EXERCISE GOAL
Go through the data below and return each line where the string "sprite" occurs.

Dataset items
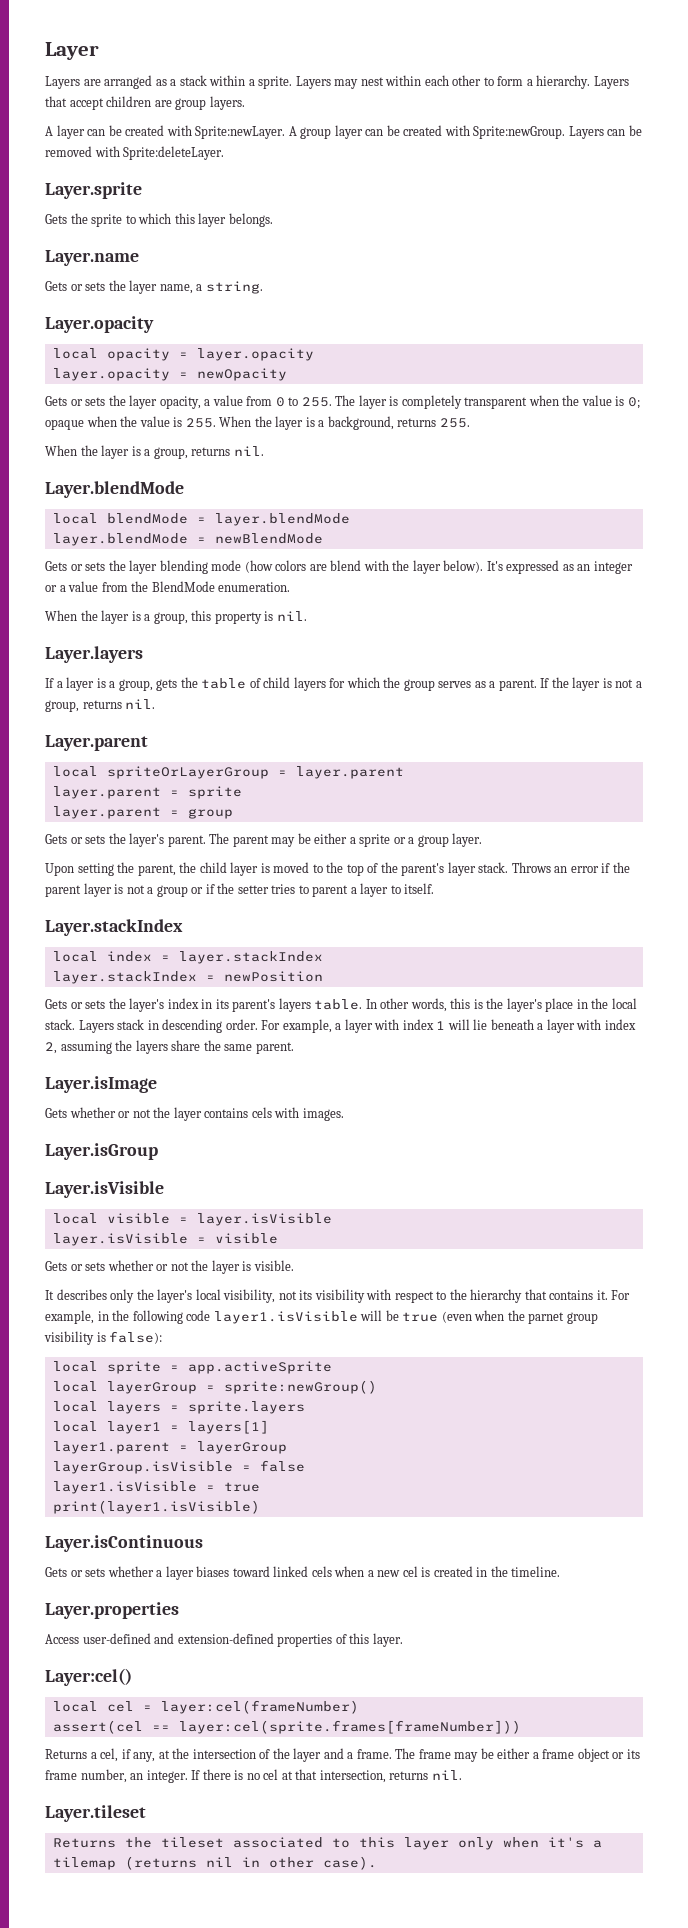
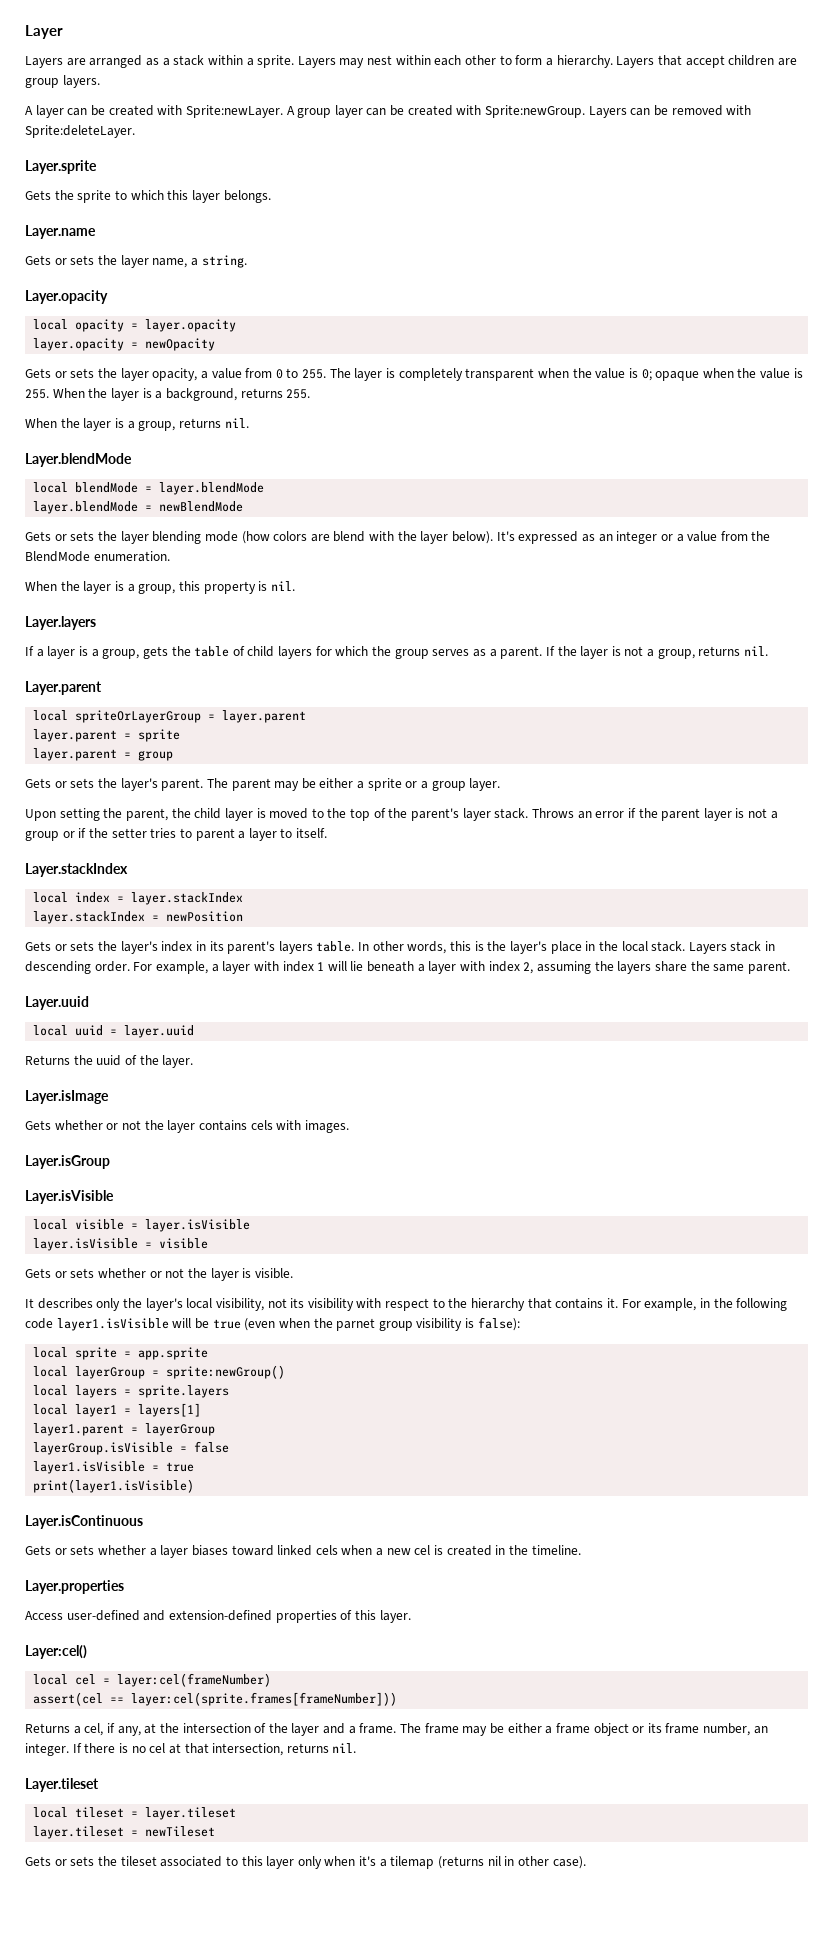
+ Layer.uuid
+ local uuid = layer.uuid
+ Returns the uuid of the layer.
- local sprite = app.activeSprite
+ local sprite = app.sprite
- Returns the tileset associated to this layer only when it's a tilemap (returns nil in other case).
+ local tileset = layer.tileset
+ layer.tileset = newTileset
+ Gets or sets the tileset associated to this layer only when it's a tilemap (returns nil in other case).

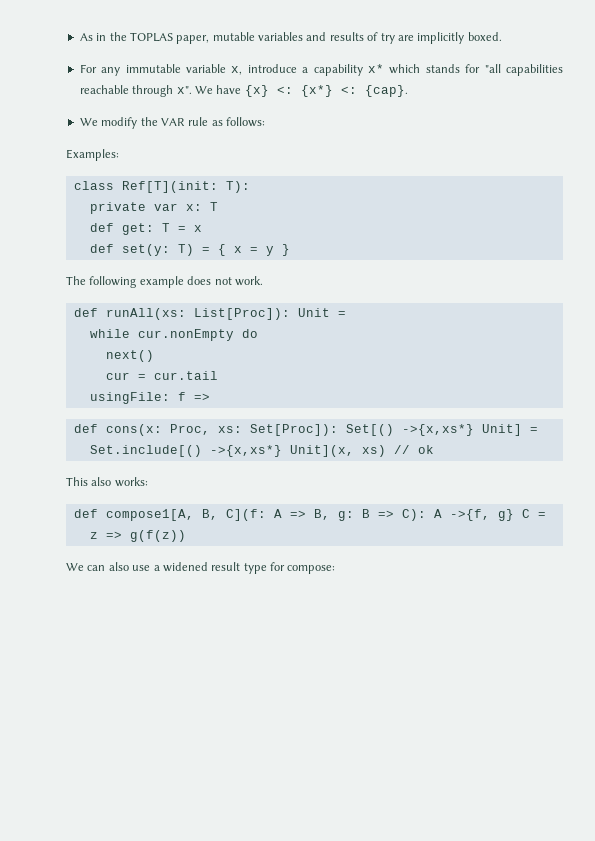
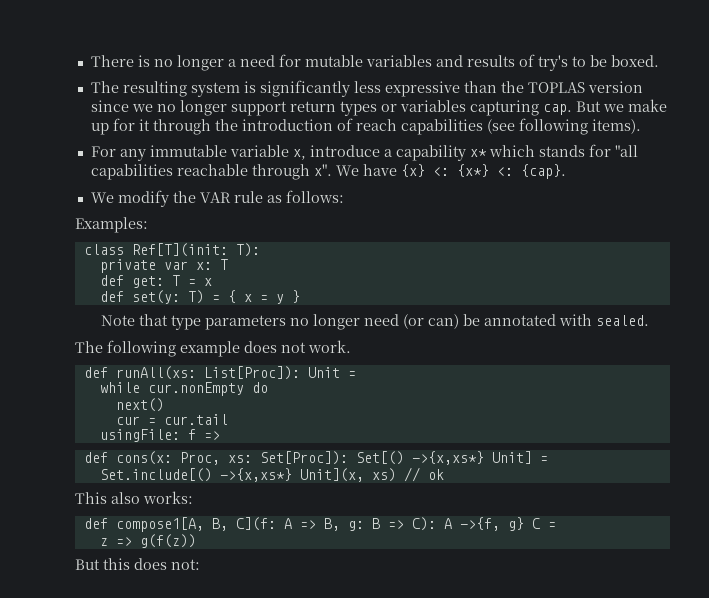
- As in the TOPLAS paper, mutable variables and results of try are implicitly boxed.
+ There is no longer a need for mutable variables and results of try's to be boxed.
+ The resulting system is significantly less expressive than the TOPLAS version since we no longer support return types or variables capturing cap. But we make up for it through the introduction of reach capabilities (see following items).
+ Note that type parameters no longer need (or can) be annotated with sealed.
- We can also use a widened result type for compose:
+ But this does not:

FINISHED TASK
- local sprite = app.activeSprite
+ local sprite = app.sprite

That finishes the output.